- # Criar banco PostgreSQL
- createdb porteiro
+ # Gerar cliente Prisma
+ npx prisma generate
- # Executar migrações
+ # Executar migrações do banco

________________

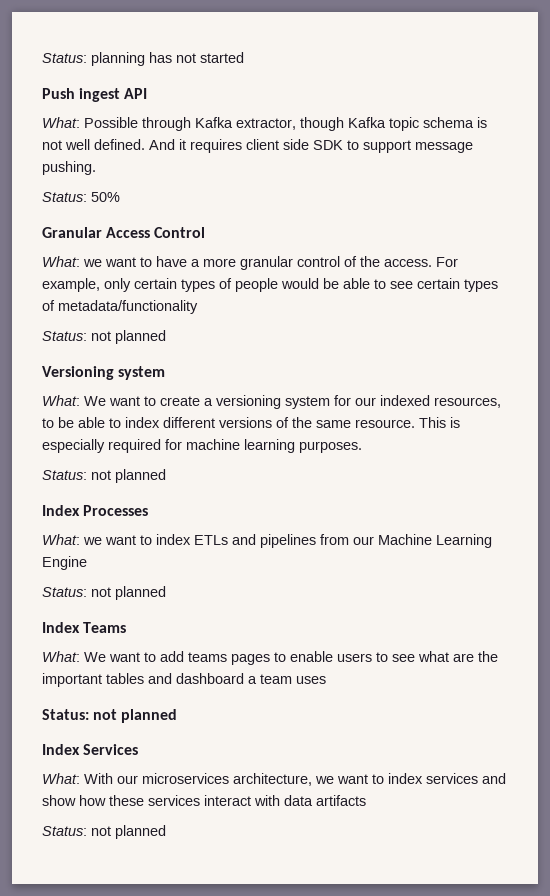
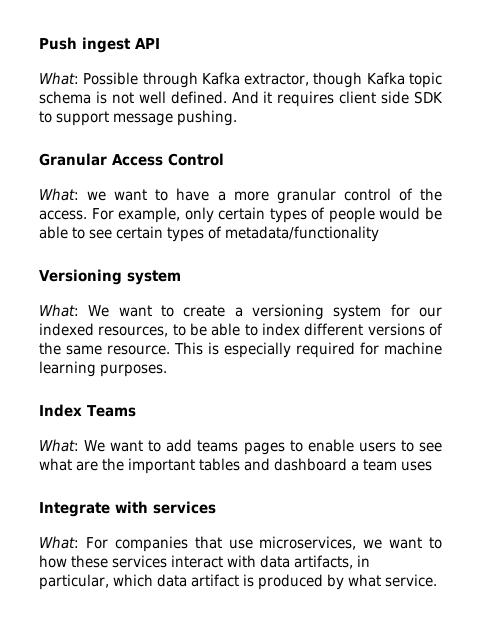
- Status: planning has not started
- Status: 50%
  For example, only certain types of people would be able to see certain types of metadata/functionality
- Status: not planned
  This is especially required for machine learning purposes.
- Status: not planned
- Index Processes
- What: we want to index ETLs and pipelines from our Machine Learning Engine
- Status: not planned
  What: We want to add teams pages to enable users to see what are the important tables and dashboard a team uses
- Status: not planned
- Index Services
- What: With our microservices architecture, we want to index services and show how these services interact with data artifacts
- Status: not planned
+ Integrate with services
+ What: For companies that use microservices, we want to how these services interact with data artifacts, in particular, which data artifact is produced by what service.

________________

Search the entries above for the string "interact". Copy each line that holds it.

• _EXERCISE RESPONSE_:
- What: With our microservices architecture, we want to index services and show how these services interact with data artifacts
+ What: For companies that use microservices, we want to how these services interact with data artifacts, in particular, which data artifact is produced by what service.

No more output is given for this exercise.